- _Dataset extract_:
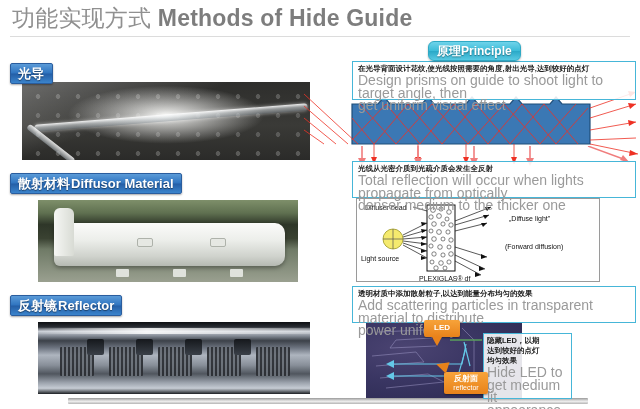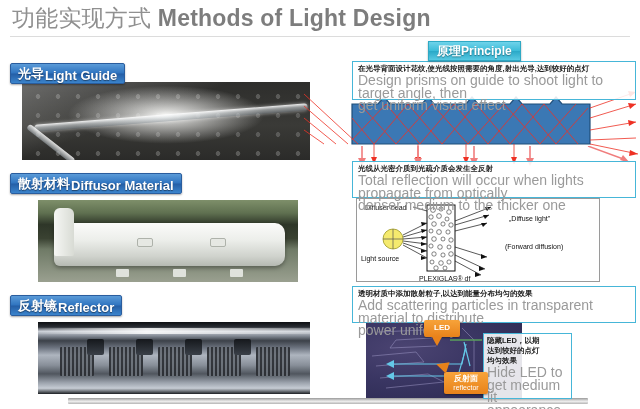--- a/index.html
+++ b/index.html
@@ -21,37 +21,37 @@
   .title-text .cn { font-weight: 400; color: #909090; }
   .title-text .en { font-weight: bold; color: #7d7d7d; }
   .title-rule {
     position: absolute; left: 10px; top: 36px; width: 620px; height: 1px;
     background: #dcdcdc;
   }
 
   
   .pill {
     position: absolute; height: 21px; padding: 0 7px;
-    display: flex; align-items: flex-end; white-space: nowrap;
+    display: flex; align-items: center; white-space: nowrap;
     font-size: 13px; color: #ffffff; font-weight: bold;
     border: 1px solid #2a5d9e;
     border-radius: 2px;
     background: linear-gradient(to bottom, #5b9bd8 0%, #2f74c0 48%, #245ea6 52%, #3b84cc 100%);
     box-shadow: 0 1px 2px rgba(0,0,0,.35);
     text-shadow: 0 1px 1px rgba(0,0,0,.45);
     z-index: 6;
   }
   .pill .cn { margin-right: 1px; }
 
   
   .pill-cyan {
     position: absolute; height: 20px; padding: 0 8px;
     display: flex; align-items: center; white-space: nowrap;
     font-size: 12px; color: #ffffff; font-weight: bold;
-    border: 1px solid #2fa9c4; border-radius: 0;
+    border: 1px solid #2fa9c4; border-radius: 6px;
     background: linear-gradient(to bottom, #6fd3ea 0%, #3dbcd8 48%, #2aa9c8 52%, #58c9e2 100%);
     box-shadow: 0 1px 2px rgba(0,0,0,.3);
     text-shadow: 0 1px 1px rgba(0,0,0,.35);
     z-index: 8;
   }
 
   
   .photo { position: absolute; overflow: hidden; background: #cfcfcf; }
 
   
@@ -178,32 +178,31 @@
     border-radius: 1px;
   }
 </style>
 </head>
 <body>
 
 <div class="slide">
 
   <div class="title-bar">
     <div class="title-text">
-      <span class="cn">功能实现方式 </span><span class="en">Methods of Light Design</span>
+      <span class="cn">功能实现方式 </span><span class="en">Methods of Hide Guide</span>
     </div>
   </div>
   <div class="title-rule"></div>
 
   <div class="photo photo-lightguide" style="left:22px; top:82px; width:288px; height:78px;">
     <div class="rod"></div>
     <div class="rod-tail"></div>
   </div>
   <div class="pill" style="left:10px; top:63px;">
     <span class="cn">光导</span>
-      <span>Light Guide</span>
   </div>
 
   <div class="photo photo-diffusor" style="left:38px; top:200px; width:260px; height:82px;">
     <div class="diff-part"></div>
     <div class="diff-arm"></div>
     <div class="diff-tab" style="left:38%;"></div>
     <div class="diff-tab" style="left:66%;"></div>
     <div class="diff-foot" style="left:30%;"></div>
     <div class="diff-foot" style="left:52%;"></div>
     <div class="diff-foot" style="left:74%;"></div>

- _Aim of the exercise_:
Show the lines above that include "nowrap".

- _Answer_:
-    display: flex; align-items: flex-end; white-space: nowrap;
+    display: flex; align-items: center; white-space: nowrap;
     display: flex; align-items: center; white-space: nowrap;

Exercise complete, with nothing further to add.